Le groupe MANE est implanté à Bar-sur-Loup (Alpes-Maritimes) depuis bientôt un siècle et demi. Cette entreprise familiale est aujourd’hui le premier groupe français de création et de production de parfums et d’arômes alimentaires. Elle réalise plus d’un milliard d’euros de chiffre d’affaires et emploie plus de 5 000 salariés dans 38 pays, dont 1 500 en France.

Quels sont les principes et procédures mis en place au sein de votre société en matière de lutte contre le détournement des précurseurs chimiques ?

Nous faisons un métier de pesée et de formulation, qui impose une grande rigueur dans la gestion des stocks et une forte traçabilité des produits. Certains sont très coûteux et nous savons les surveiller de près. Cette culture nous facilite évidemment la tâche en ce qui concerne la lutte contre le détournement des précurseurs chimiques. Il n’y en a d’ailleurs que quatre ou cinq sur les 3 ou 4 000 produits que nous utilisons au quotidien. Pour autant, nous prenons en compte les exigences particulières concernant ces produits en renforçant nos dispositifs, en mettant en place des zones de sécurité particulières, de la vidéosurveillance, etc.

Quelles évolutions le nouveau code national de conduite a-t-il entraînées pour vous ?

Le plus gros changement, c’est une demande de vigilance accrue sur des substances qui ne sont pas listées officiellement. Ce nouveau code a finalement généré assez peu d’évolution chez nous dans la mesure où il s’est appuyé sur les bonnes pratiques d’entreprises dont MANE fait partie.
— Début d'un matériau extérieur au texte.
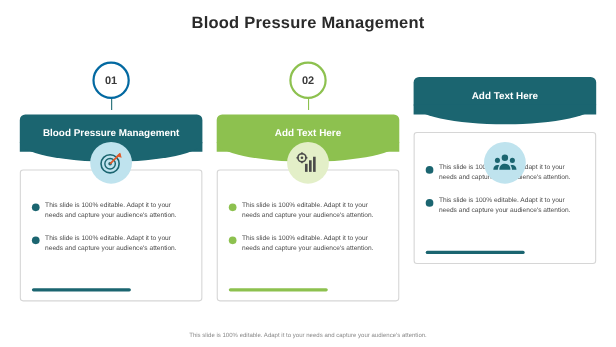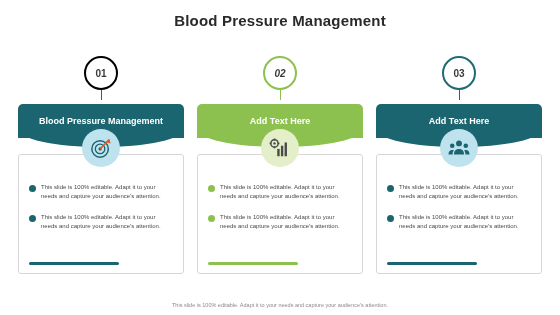"01" .num-circle { border: 2px solid #000000 -> 2px solid #0369a1 }
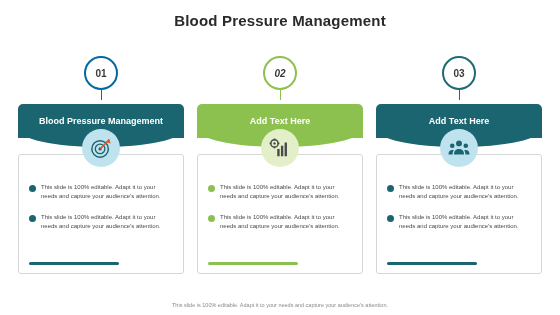"02" .col.c2 .num-circle { font-style: italic -> none }
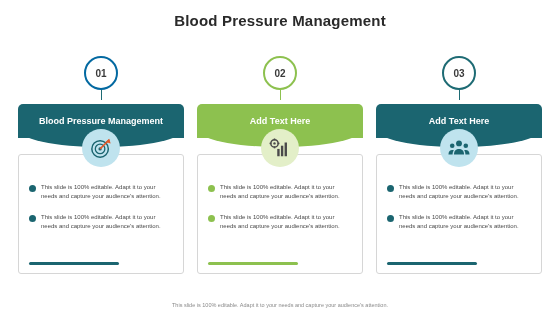"03" div.num-circle { html: <div>03</div> -> none }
J’ai participé à sa réécriture en tant que président du Syndicat des industries aromatiques alimentaires (SNIAA). En fait, il renforce une chaîne de solidarité chez les opérateurs. Et la signature de la charte d’engagement présente un aspect motivant dans le cadre de notre démarche RSE.

Quels sont la nature et l’intérêt du partenariat entre MANE et la MNCPC ? 

Nous en sommes très satisfaits. Nous n’avons pas l’impression d’être surveillés, au sens péjoratif du terme, mais véritablement accompagnés. C’est rassurant d’être en confiance avec un organisme d’État qui sait parler notre langue, nous écoute, sait se mettre à notre portée et peut nous aider à anticiper d’éventuels risques ou difficultés. Et de notre côté, nous facilitons l’accès de l’équipe de la MNCPC à des informations qui peuvent être importantes pour la conduite de ses missions et pour l’intérêt général.